Apple execs, other tech firms to talk immigration, government modernization in White House meeting

“The White House plans to huddle with top executives from Apple, Facebook, Google and other tech giants next month to brainstorm ways that the U.S. government can put more of its ‘citizen services’ online and tackle thorny policy issues like high-skilled immigration,” Tony Romm reports for Recode.

“Both items are part of a lengthy agenda — obtained by Recode on Friday — that awaits the inaugural gathering of the American Technology Council, an effort by President Donald Trump to modernize the inner-workings of Washington that’s being spearheaded by his son-in-law and senior adviser, Jared Kushner,” Romm reports. “Many federal agencies currently offer a ‘very poor experience defined by outdated websites, unhelpful call centers, and thousands of pages of paper-based forms,’ the Trump administration believes. To that end, it’ll ask some of Silicon Valley’s biggest brands to share their ideas for making government ‘more intuitive, user-friendly and effective.'”

“The initiative itself lives under the umbrella of Kushner’s Office of American Innovation, which aspires to cure longtime, unresolved government ills, such as the poor, aging technology in use at the Department of Veterans Affairs,” Romm reports. “Beyond immigration, the president’s initiative is looking for potential reforms to how Washington buys its computers, software and other tech tools, according to a copy of the invite.”

Read more in the full article here.

MacDailyNews Take: Eliminating waste of time and materials and making interactions with government entities “more intuitive, user-friendly and effective” would certainly be welcome, as anyone who’s ever wasted hours at the DMV can attest.

12 Comments

    1. When has Google, Facebook, and the rest cared about the security of your data? Trump just invited more foxes into the henhouse. What would you expect from a president who considered Fox News to be on par with his national security advisers, and considers Twitter to be a reliable way to run the executive branch?
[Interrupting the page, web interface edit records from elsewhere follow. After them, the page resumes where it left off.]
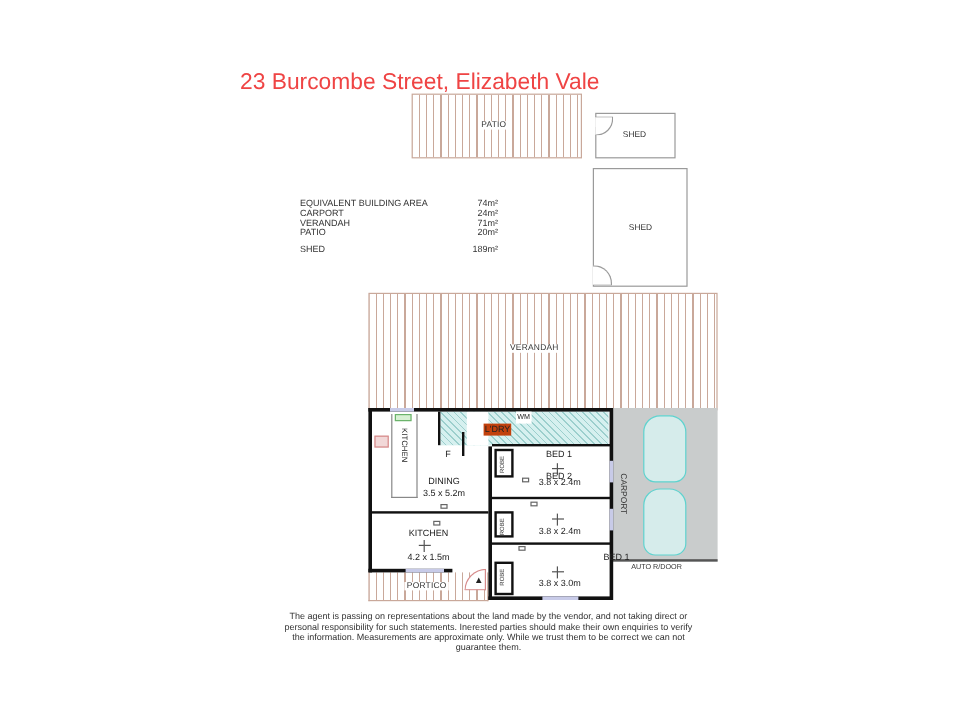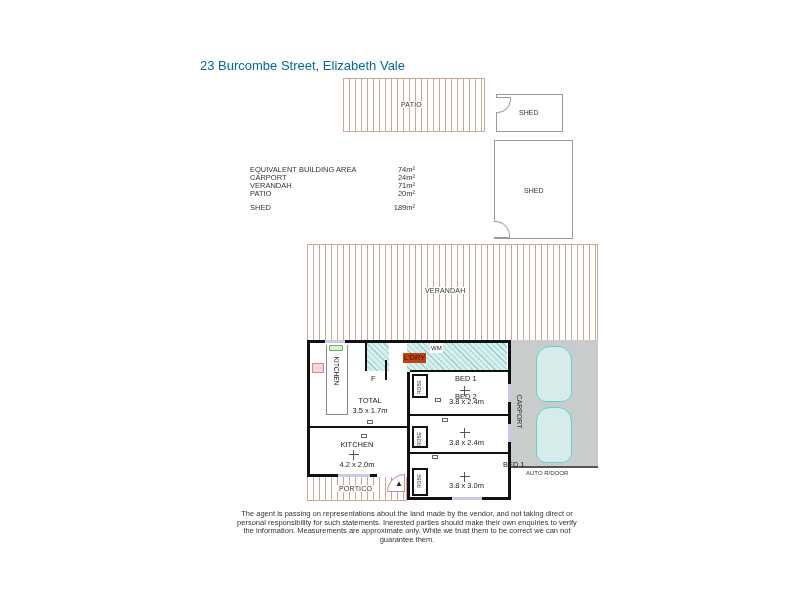--- a/index.html
+++ b/index.html
@@ -1,18 +1,18 @@
 <!DOCTYPE html>
 <html><head>
 <meta charset="utf-8">
 <style>
   html, body { margin:0; padding:0; background:#ffffff; }
   body { width:800px; height:600px; position:relative; overflow:hidden; font-family:"Liberation Sans", sans-serif; color:#222; }
   .abs { position:absolute; }
-  .title { left:200px; top:58px; font-size:13px; color:#0369a1; }
+  .title { left:200px; top:58px; font-size:19px; color:#ef4444; }
   .hatch { background: repeating-linear-gradient(90deg, #ffffff 0px, #ffffff 5px, #c9a89a 5px, #c9a89a 6px); border:1px solid #c9a89a; box-sizing:border-box; }
   .hatch-lbl { position:absolute; font-size:7px; background:#fff; padding:0 2px; color:#333; letter-spacing:0.2px; }
   .shed { border:1px solid #9a9a9a; background:#fff; box-sizing:border-box; }
   .lbl { position:absolute; font-size:7px; color:#333; }
   .areas { left:250px; top:166px; font-size:7.5px; color:#333; line-height:8px; }
   .areas .row { display:flex; width:165px; justify-content:space-between; }
   .areas .total { margin-top:6px; }
   .wall { position:absolute; background:#111; }
   .room-lbl { position:absolute; font-size:7.5px; color:#222; text-align:center; line-height:10px; }
   .laundry { background: repeating-linear-gradient(45deg, #d6f0ef 0 3px, #9ccfcd 3px 4px), #d6f0ef; }
@@ -113,32 +113,32 @@
 <div class="abs" style="left:326px; top:345px; width:22px; height:70px; border:1px solid #888; border-top:none; box-sizing:border-box;"></div>
 <div class="abs" style="left:329px; top:345px; width:14px; height:6px; background:#d8f0d4; border:1px solid #6bb36b; box-sizing:border-box;"></div>
 <div class="abs" style="left:312px; top:363px; width:12px; height:10px; background:#f2d8d8; border:1px solid #d68a8a; box-sizing:border-box;"></div>
 <span class="room-lbl" style="left:322px; top:366px; transform:rotate(90deg); font-size:6.5px;">KITCHEN</span>
 <span class="room-lbl" style="left:371px; top:374px;">F</span>
 
 <span class="room-lbl" style="left:403px; top:353px; background:#c2410c; padding:0 1px;">L'DRY</span>
 <span class="room-lbl" style="left:430px; top:343px; font-size:6px; background:#fff; padding:0 1px;">WM</span>
 
 <div class="room-lbl" style="left:340px; top:396px; width:60px;">
-  <div>TOTAL</div>
-  <div>3.5 x 1.7m</div>
+  <div>DINING</div>
+  <div>3.5 x 5.2m</div>
 </div>
 <div class="light" style="left:367px; top:420px;"></div>
 
 <div class="light" style="left:361px; top:434px;"></div>
 <div class="room-lbl" style="left:327px; top:440px; width:60px;">
   <div>KITCHEN</div>
 </div>
 <div class="fan" style="left:349px; top:450px;"></div>
 <div class="room-lbl" style="left:327px; top:460px; width:60px;">
-  <div>4.2 x 2.0m</div>
+  <div>4.2 x 1.5m</div>
 </div>
 
 <div class="abs" style="left:387px; top:474px; width:18px; height:18px; border:1px solid #d68a8a; border-radius:18px 0 0 0; box-sizing:border-box; background:#fff;"></div>
 <span class="room-lbl" style="left:395px; top:479px; font-size:8px;">▲</span>
 
 <div class="robe" style="left:412px; top:374px; width:16px; height:24px;">
     <span>ROBE</span>
   </div>
 <div class="room-lbl" style="left:455px; top:374px;">BED 1</div>
 <div class="fan" style="left:460px; top:386px;"></div>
  1. Unfortunately, many of the Fed’s probl ms stem from years of budget cuts, which have strangled any ability to modernize their own infrastructure.

    Bottom line is one that any good business knows: you need to reinvest to gain the benefits.
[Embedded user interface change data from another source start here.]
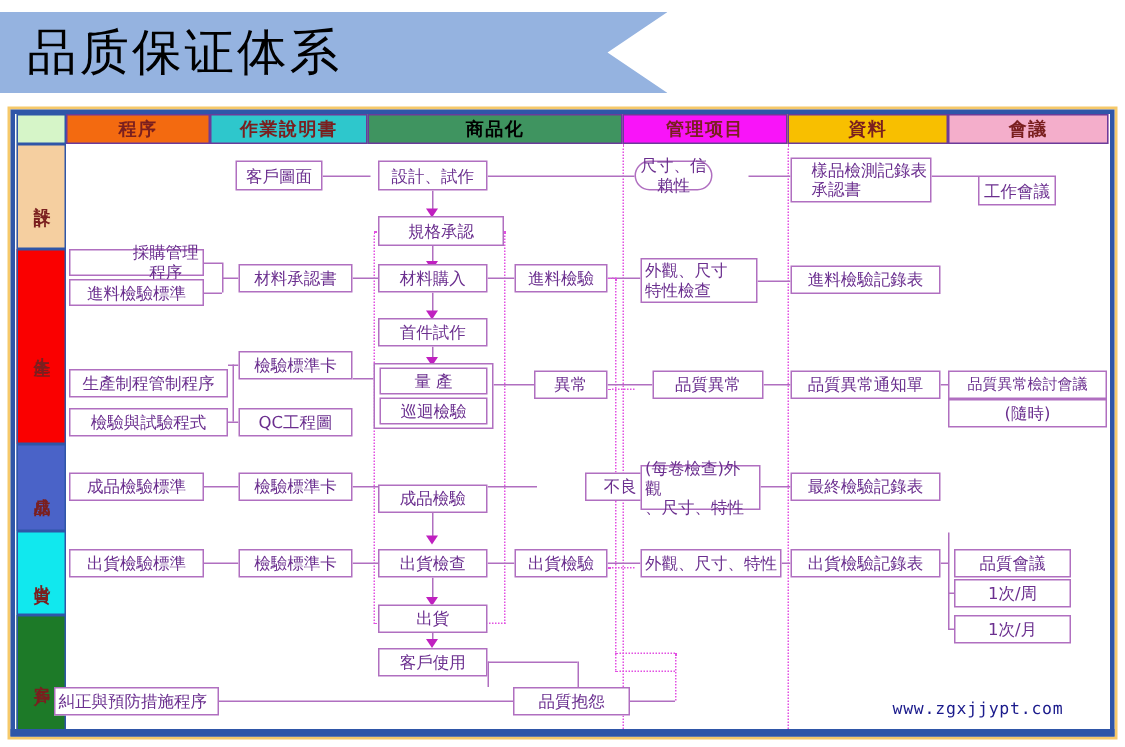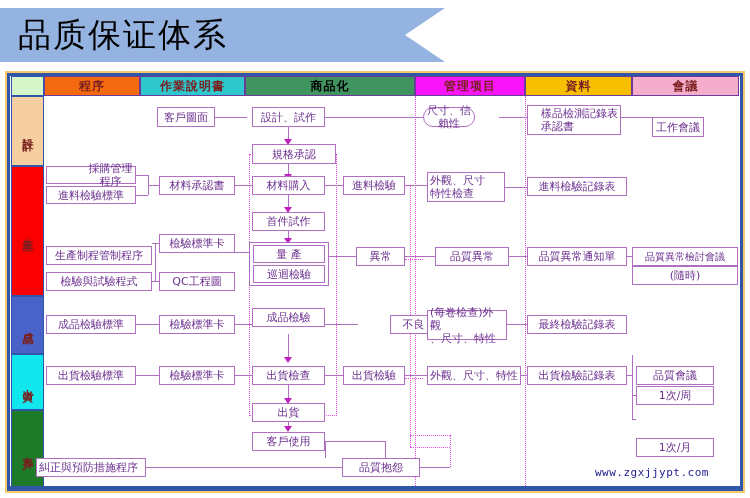--- a/index.html
+++ b/index.html
@@ -190,21 +190,21 @@
 
 <div class="box" style="left:632px;top:247px;width:106px;height:19px;font-size:10px;">品質異常檢討會議</div>
 <div class="box" style="left:632px;top:266px;width:106px;height:19px;">(隨時)</div>
 <div class="vline" style="left:632px;top:256px;height:20px;"></div>
 
 <div class="box" style="left:46px;top:315px;width:90px;height:19px;">成品檢驗標準</div>
 <div class="hline" style="left:136px;top:324px;width:23px;"></div>
 <div class="box" style="left:159px;top:315px;width:76px;height:19px;">檢驗標準卡</div>
 <div class="hline" style="left:235px;top:324px;width:17px;"></div>
 
-<div class="box" style="left:252px;top:308px;width:73px;height:19px;">成品檢驗</div>
+<div class="box" style="left:252px;top:323px;width:73px;height:19px;">成品檢驗</div>
 <div class="hline" style="left:325px;top:324px;width:33px;"></div>
 <div class="box" style="left:358px;top:315px;width:47px;height:19px;margin-left:32px;">不良</div>
 <div class="hline" style="left:405px;top:324px;width:22px;"></div>
 <div class="doth" style="left:405px;top:327px;width:18px;"></div>
 
 <div class="box" style="left:427px;top:310px;width:80px;height:30px;justify-content:flex-start;text-align:left;">
   <span style="white-space:pre-line;">(每卷檢查)外觀
 、尺寸、特性</span>
 </div>
 <div class="hline" style="left:507px;top:324px;width:20px;"></div>
@@ -224,21 +224,21 @@
 <div class="hline" style="left:405px;top:375px;width:22px;"></div>
 <div class="doth" style="left:405px;top:378px;width:18px;"></div>
 
 <div class="box" style="left:427px;top:366px;width:94px;height:19px;">外觀、尺寸、特性</div>
 <div class="hline" style="left:521px;top:375px;width:6px;"></div>
 <div class="box" style="left:527px;top:366px;width:100px;height:19px;">出貨檢驗記錄表</div>
 <div class="hline" style="left:627px;top:375px;width:5px;"></div>
 
 <div class="box" style="left:636px;top:366px;width:78px;height:19px;">品質會議</div>
 <div class="box" style="left:636px;top:386px;width:78px;height:19px;">1次/周</div>
-<div class="box" style="left:636px;top:410px;width:78px;height:19px;margin-top:28px;">1次/月</div>
+<div class="box" style="left:636px;top:410px;width:78px;height:19px;">1次/月</div>
 <div class="vline" style="left:632px;top:355px;height:65px;"></div>
 <div class="hline" style="left:632px;top:395px;width:4px;"></div>
 <div class="hline" style="left:632px;top:419px;width:4px;"></div>
 
 <div class="vline" style="left:288px;top:385px;height:16px;"></div>
 <div class="arrow" style="left:284px;top:398px;"></div>
 <div class="box" style="left:252px;top:403px;width:73px;height:19px;">出貨</div>
 
 <div class="vline" style="left:288px;top:422px;height:8px;"></div>
 <div class="arrow" style="left:284px;top:426px;"></div>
    1. Which budget cuts specifically? There’s no incentive for the government to be more efficient, it needs to be dismantled department by department to the greatest extent possible. Everyone should know that bureaucrats spending other people’s money will ALWAYS waste it, businesses can’t afford to.

      1. Anyone that tells you they work in a corporation that has ZERO waste is lying to you 🙂 The only difference is that government waste is made public. Corporate waste is shuffled under a different cost center in order to hide the fact that it ever happened in the first place.
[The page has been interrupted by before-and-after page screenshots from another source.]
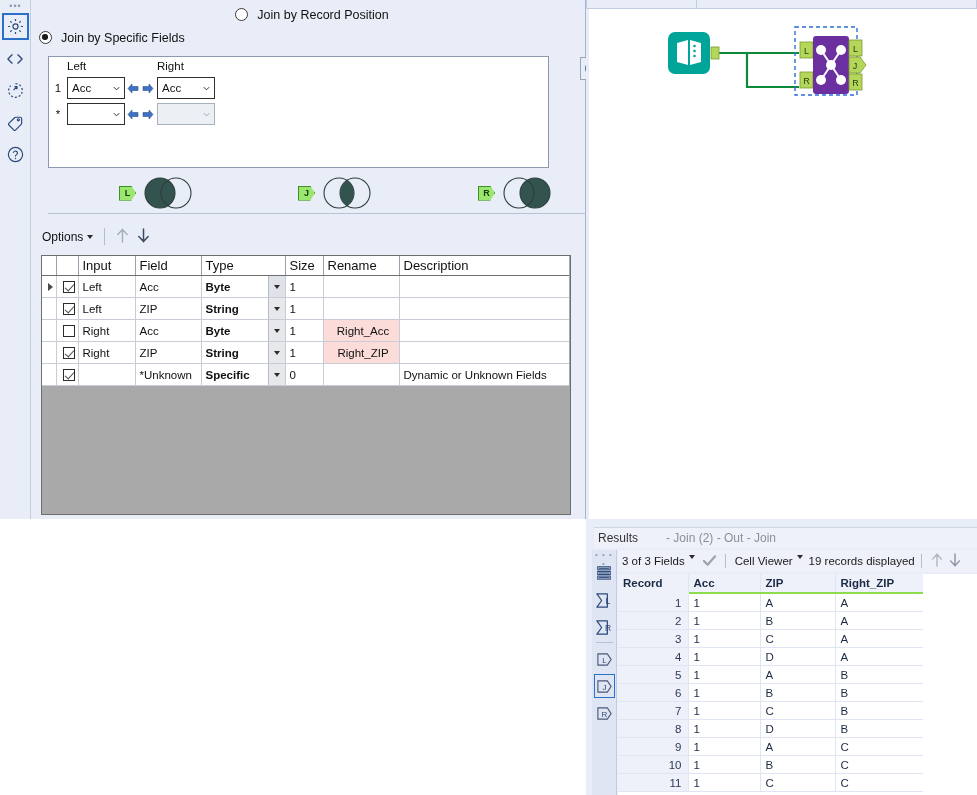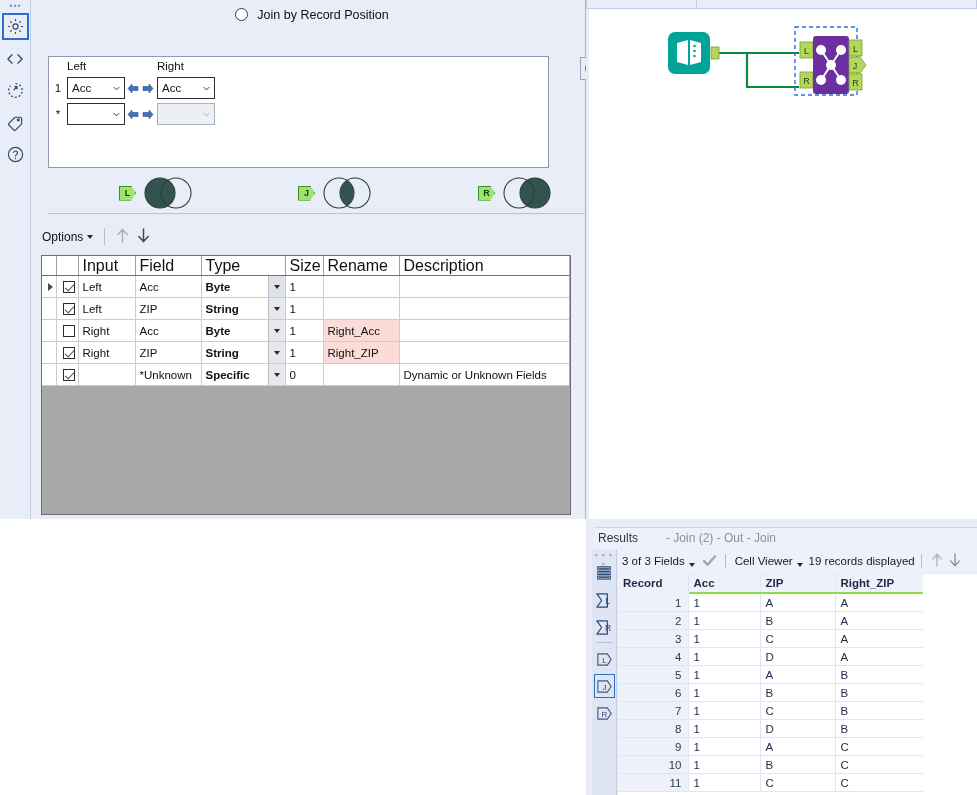--- a/index.html
+++ b/index.html
@@ -110,21 +110,21 @@
   #tip-text { font-size: 11.5px; color: #222; margin-left: 22px; }
 
   
   #grid-wrap {
     position: absolute; left: 41px; top: 255px; width: 530px; height: 260px;
     background: #a9a9a9; border: 1px solid #6f6f6f; box-sizing: border-box;
     overflow: hidden;
   }
   table#fields { border-collapse: collapse; width: 527px; background: #fff; table-layout: fixed; }
   table#fields th {
-    font-weight: normal; font-size: 16px; color: #111; text-align: left;
+    font-weight: normal; font-size: 13px; color: #111; text-align: left;
     height: 19px; padding: 0 0 0 4px; background: #fff;
     border-right: 1px solid #9aa0ad; border-bottom: 1px solid #6f6f6f;
   }
   table#fields td {
     height: 21px; font-size: 11.5px; color: #111; padding: 0 0 0 4px;
     border-right: 1px solid #c8ccd4; border-bottom: 1px solid #c8ccd4;
     background: #fff; overflow: hidden; white-space: nowrap;
   }
   tr.sel td { background: #0a78d4; color: #fff; border-right-color: #2f8ede; border-bottom-color: #0a78d4; }
   td.c-marker { width: 14px; padding: 0; text-align: center; }
@@ -141,21 +141,21 @@
     border: solid #4a4a4a; border-width: 0 1.8px 1.8px 0; transform: rotate(42deg);
   }
   td.c-type { position: relative; padding-right: 18px; font-weight: bold; }
   .type-drop {
     position: absolute; right: 0; top: 0; bottom: 0; width: 16px;
     background: #e6e8ec; border-left: 1px solid #b6bac4;
     display: flex; align-items: center; justify-content: center;
   }
   tr.sel .type-drop { background: #dfe3e9; }
   .dim { color: #9a9a9a; }
-  .rename-cell { background: #fbdcd8 !important; color: #141414; }
+  .rename-cell { background: #fbdcd8 !important; color: #141414; text-align: center; }
   .tri { width: 0; height: 0; border-left: 5px solid #4a4a4a;
          border-top: 4px solid transparent; border-bottom: 4px solid transparent;
          display: inline-block; }
   .caret-dn { width: 0; height: 0; border-top: 4px solid #2b2b2b;
               border-left: 3.5px solid transparent; border-right: 3.5px solid transparent;
               display: inline-block; }
 
   
   #canvas-area {
     position: absolute; left: 586px; top: 0; width: 391px; height: 519px;
@@ -191,21 +191,21 @@
     display: flex; align-items: center; justify-content: center; box-sizing: border-box;
   }
   .res-btn.active { border: 1.5px solid #2a6fc9; }
   .res-div { width: 17px; height: 1px; background: #b7c0d6; margin: 3px auto 4px auto; }
 
   #res-toolbar {
     position: absolute; left: 32px; top: 31px; right: 0; height: 22px;
     display: flex; align-items: center; font-size: 11.5px; color: #1a1a1a;
     background: #eef1f9;
   }
-  .tb-item { display: flex; align-items: flex-end; gap: 4px; padding: 0 4px; }
+  .tb-item { display: flex; align-items: flex-start; gap: 4px; padding: 0 4px; }
 
   #res-table-wrap {
     position: absolute; left: 32px; top: 55px; right: 0; bottom: 0;
     overflow: hidden; background: #ffffff;
   }
   table#res { border-collapse: collapse; table-layout: fixed; width: 305px; }
   table#res th {
     font-size: 11.5px; color: #1b2a44; font-weight: bold; text-align: left;
     height: 18px; padding: 0 0 0 5px; background: #eef1f9;
     border-bottom: 2px solid #8ddc4e; border-right: 1px solid #dfe5f2;
@@ -268,20 +268,24 @@
           <circle cx="12" cy="17" r="0.9" fill="#2d4a7a" stroke="none"></circle>
         </svg>
       </div>
     </div>
 
     <div id="config-body">
 
       <div class="radio-row" style="margin-top:3px;justify-content:center;">
         <span class="radio"></span>
         <span class="radio-label">Join by Record Position</span>
+      </div>
+      <div class="radio-row">
+        <span class="radio checked"></span>
+        <span class="radio-label">Join by Specific Fields</span>
       </div>
 
       <div id="join-box">
         <table id="join-grid">
           <tbody>
               <tr>
             <td class="jg-head" style="width:18px"></td>
             <td class="jg-head" style="width:58px">Left</td>
             <td class="jg-head" style="width:32px"></td>
             <td class="jg-head" style="width:58px; border-right:none;">Right</td>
        1. Your assertion is, shall we say, contra-factual. The incentive to be more efficient is that the people at the top of the hierarchy are elected officials and political appointees who have to keep the public happy in order to retain their jobs.

          Example: Every single study of the Medicare system shows that it is more efficient (spends more of its income on actual health care) than any private health insurance company.

          Thanks to the various Open Government laws like the Freedom of Information Act, waste in government is easier to discover than private waste. Because there are more taxpayers than stockholders in any single corporation, there are more interested readers and therefore more press coverage of such waste. Even publicly-held companies can hide a lot, and closely-held companies can hide almost everything.

          I’m not saying government is perfect, but having been in both work environments, it was clear that the government employees were providing at least as much value as the private workers, and generally for lower salaries with more public scorn.

      2. Enjoy your future airline flight with zero weather forecasts, no pilot fatigue rules, no airframe inspection regs, and no air traffic control system. I’m sure it will be smashing.

        But seriously, your “bureaucrats” mantra reveals how shallow you are on the overall topic on the development of public policy, infrastructure, natural monopolies (& regulation thereof), etc. So perhaps a quick case study would be helpful to you: go find the Bengazi investigstion’s lessons learned report and its recommendations for what State had to go fix … and the crosswalk those to the budgets since then to see if they’ve followed-through by actually funding all of them. If not, why not. Please do give it some serious thought. Seriously.

        1. It’s straw man week at MDN. Most government “workers” should have been unemployed yesterday. I’m not familiar with the Benghazi report you mentioned. Though being a thorough government report I’m sure it recommends the immediate ending of funnelling weapons to al-Qaeda affiliates through off-the-books CIA bases right? If you think Benghazi had anything to do with a lack of funding, you’re probably beyond hope, but maybe you’ll give it some serious thought, please? https://theconservativetreehouse.com/2016/08/13/senator-rand-paul-discusses-potential-for-clinton-indictment-based-on-wikileaks-claim/ As for monopolies, I’d love to see the government bust some of them up, it’s actually one of their legitimate functions that they are extremely lax on, lets start with Amazon.

  2. How about this? Why don’t we get back to actually creating more products and be the company Steve Jobs wanted it to be – where are the innovative new products? Why is Amazon the headliner and coming up with these pretty innovative ideas? I mean, thanks to Apple, of course, but geesh!!!!